==== DATA SHOWN ====

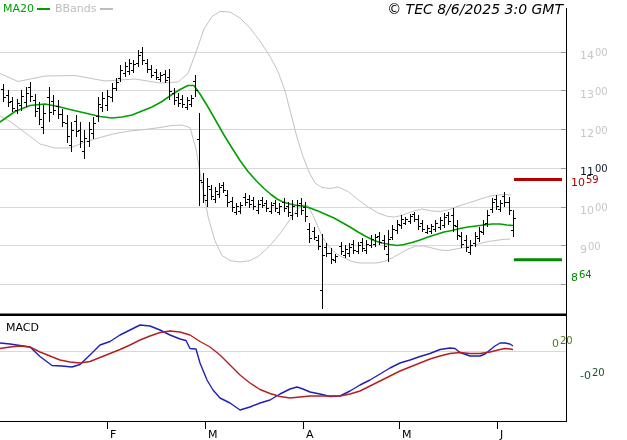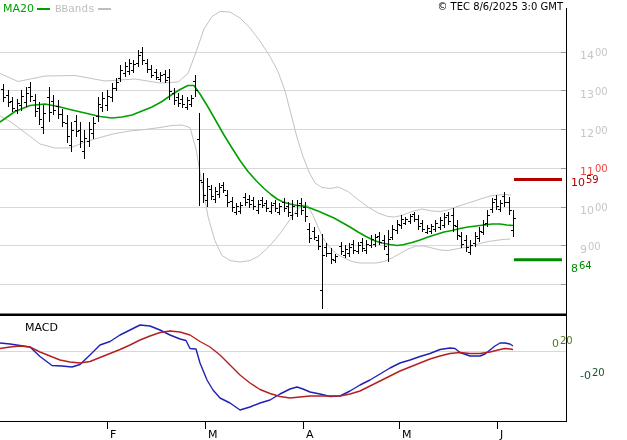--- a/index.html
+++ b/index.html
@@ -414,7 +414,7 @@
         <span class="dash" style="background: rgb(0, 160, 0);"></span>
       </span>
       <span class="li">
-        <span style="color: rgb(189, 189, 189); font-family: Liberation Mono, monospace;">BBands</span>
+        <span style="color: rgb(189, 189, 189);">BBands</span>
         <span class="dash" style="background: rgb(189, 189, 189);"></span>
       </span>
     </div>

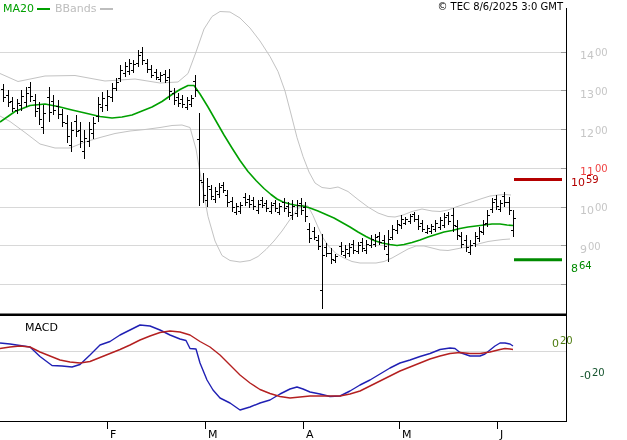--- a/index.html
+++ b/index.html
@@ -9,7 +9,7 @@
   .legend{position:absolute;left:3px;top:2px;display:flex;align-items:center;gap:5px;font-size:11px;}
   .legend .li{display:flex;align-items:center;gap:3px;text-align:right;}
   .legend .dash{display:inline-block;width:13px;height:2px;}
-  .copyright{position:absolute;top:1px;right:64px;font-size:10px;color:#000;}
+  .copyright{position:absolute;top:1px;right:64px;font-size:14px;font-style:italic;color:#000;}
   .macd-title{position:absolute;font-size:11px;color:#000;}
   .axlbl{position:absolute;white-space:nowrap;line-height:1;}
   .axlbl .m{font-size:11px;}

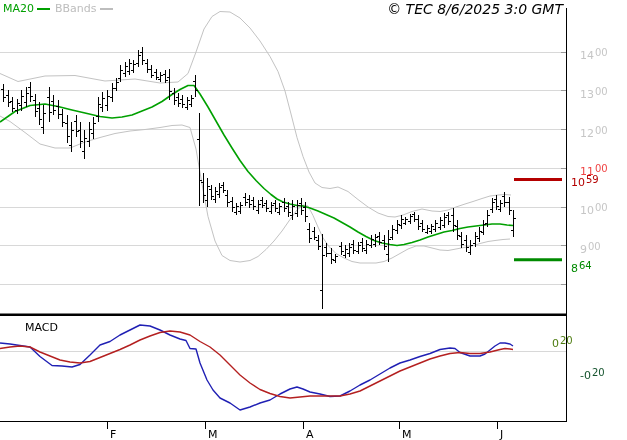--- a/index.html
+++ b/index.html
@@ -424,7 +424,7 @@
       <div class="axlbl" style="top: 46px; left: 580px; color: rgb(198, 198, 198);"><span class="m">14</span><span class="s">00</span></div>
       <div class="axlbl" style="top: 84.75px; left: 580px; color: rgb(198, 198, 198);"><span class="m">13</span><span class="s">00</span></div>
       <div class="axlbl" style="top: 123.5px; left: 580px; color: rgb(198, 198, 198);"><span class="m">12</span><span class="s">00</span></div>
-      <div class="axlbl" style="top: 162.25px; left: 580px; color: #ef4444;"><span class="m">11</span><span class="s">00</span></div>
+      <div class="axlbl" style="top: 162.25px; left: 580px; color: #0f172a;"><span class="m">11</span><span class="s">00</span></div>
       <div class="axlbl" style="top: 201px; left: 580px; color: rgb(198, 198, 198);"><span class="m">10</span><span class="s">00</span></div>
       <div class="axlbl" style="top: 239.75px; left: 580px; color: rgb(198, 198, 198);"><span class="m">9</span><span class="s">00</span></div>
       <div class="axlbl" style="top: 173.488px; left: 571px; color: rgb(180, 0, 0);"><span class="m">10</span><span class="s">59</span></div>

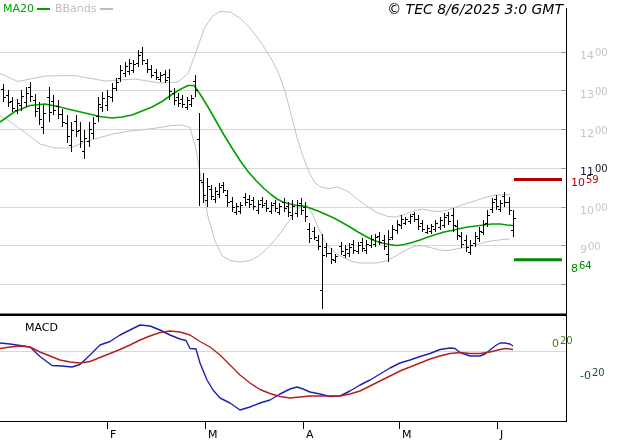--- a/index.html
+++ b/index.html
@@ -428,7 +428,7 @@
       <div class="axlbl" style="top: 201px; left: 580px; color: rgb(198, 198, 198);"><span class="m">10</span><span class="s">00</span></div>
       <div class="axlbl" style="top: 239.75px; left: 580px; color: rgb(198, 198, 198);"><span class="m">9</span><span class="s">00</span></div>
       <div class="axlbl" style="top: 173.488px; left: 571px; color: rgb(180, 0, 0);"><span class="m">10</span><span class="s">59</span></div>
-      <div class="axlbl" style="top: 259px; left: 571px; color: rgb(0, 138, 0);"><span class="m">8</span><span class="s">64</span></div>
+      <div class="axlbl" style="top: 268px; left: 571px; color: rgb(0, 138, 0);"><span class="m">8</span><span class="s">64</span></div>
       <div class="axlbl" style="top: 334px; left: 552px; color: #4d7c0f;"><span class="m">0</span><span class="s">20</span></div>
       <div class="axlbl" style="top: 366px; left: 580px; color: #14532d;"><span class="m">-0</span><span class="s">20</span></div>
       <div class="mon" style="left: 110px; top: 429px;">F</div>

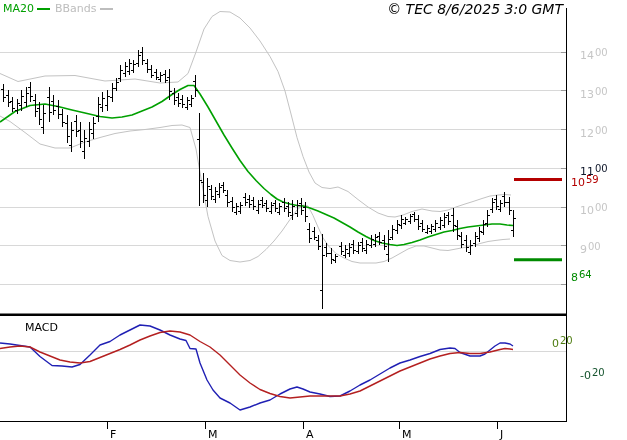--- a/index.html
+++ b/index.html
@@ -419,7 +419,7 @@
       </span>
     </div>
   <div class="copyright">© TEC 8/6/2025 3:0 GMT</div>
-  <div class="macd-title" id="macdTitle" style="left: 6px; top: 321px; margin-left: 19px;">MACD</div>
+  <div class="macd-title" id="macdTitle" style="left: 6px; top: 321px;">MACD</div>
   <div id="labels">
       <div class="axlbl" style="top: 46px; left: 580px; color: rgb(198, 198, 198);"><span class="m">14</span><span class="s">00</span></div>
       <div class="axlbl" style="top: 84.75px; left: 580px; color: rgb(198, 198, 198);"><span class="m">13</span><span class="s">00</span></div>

====
==== DATA SHOWN ====

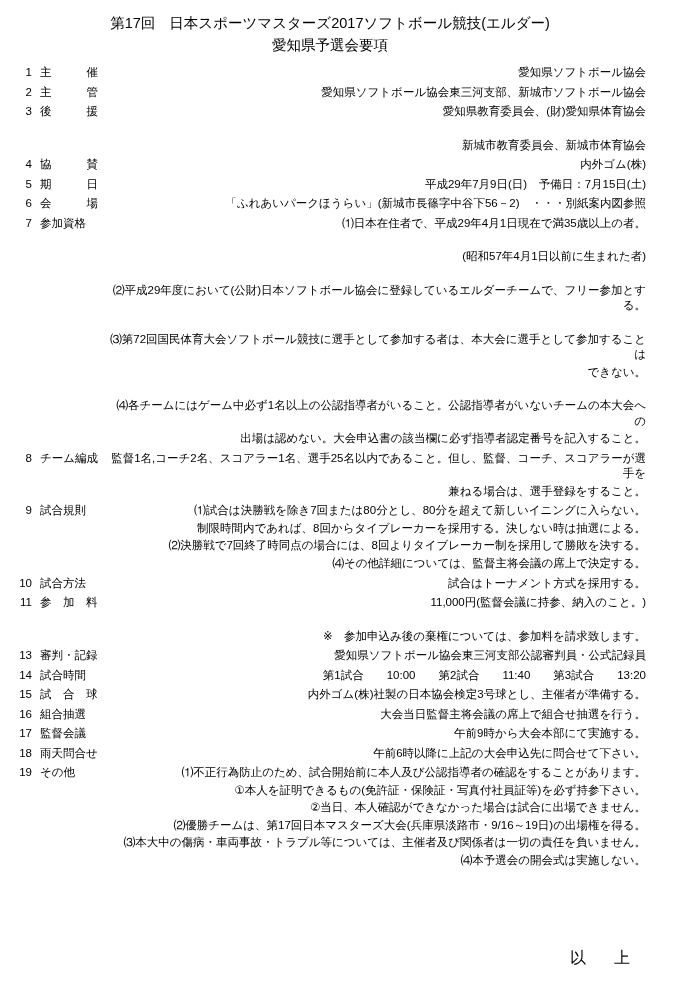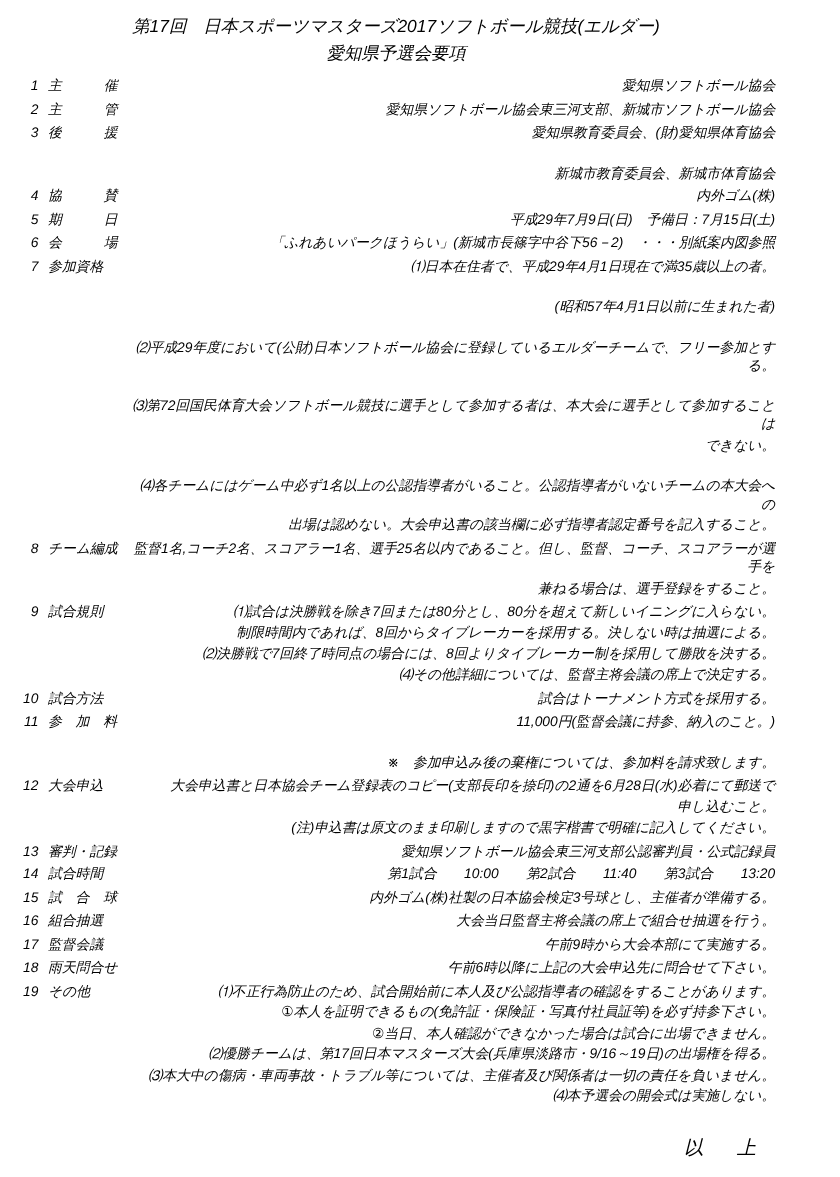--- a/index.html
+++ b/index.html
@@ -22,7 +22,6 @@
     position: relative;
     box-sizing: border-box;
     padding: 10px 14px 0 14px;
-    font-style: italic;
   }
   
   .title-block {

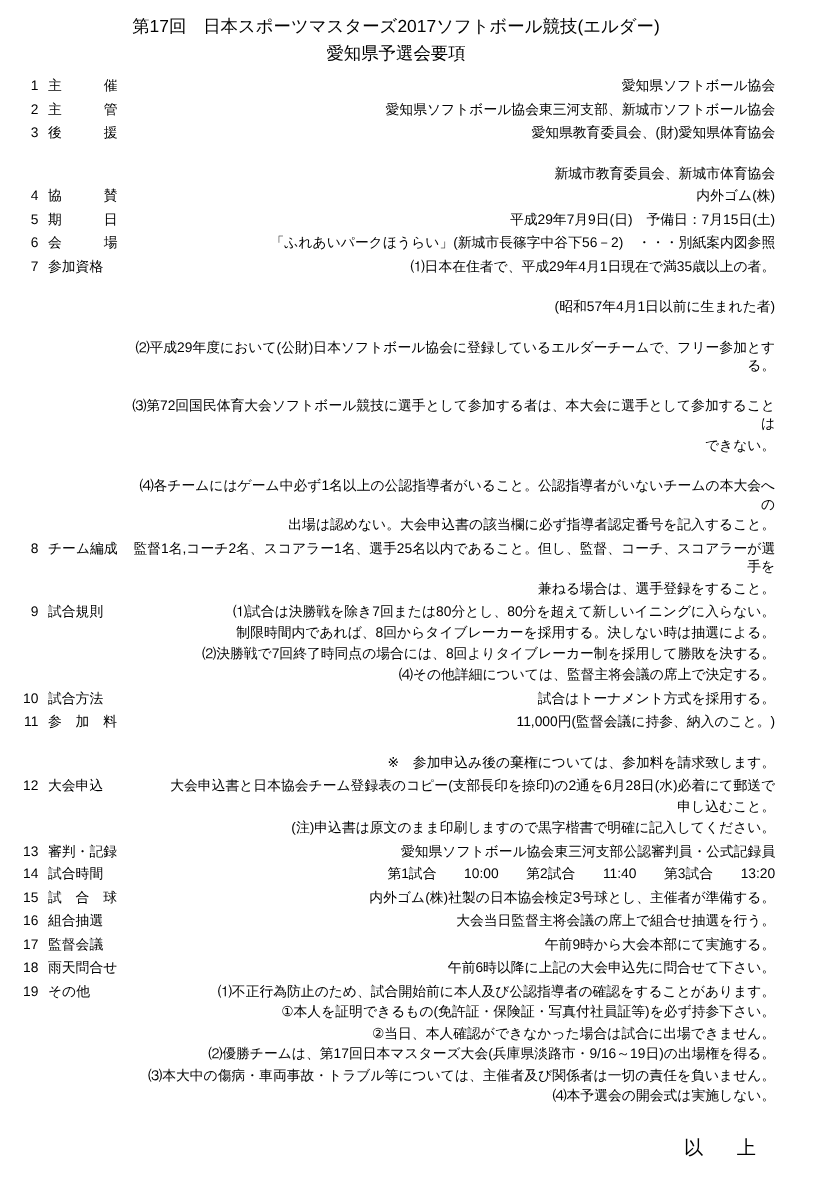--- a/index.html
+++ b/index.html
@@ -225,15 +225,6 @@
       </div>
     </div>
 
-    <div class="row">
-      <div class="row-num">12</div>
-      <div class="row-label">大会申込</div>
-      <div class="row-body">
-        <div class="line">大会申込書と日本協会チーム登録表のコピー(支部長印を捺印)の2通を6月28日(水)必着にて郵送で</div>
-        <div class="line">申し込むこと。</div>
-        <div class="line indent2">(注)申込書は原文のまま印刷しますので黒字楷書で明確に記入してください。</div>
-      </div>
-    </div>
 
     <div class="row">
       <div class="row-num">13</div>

====
==== DATA SHOWN ====

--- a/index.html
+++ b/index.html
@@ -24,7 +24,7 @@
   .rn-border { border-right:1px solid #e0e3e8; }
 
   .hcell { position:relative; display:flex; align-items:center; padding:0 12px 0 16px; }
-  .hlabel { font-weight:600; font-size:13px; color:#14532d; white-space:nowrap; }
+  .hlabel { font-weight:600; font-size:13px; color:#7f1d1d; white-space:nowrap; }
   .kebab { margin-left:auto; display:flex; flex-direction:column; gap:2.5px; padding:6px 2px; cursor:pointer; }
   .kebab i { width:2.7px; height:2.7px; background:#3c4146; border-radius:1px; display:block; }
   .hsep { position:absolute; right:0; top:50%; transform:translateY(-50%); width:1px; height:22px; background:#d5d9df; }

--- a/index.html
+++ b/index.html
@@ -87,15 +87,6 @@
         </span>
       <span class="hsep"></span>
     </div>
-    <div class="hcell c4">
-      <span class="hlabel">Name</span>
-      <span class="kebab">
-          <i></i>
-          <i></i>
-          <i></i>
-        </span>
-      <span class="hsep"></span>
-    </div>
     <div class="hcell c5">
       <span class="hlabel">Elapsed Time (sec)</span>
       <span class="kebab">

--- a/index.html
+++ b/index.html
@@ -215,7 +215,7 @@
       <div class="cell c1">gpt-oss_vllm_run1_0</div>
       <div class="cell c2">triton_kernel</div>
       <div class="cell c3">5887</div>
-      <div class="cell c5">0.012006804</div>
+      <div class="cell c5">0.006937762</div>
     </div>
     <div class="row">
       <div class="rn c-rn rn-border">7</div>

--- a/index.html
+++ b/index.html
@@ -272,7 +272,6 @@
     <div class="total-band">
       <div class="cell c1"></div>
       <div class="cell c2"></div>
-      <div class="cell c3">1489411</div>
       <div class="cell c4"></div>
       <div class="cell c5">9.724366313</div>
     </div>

====

Across all the entries above, count each line that has the word "macdTitle" in it, and give only the count.

2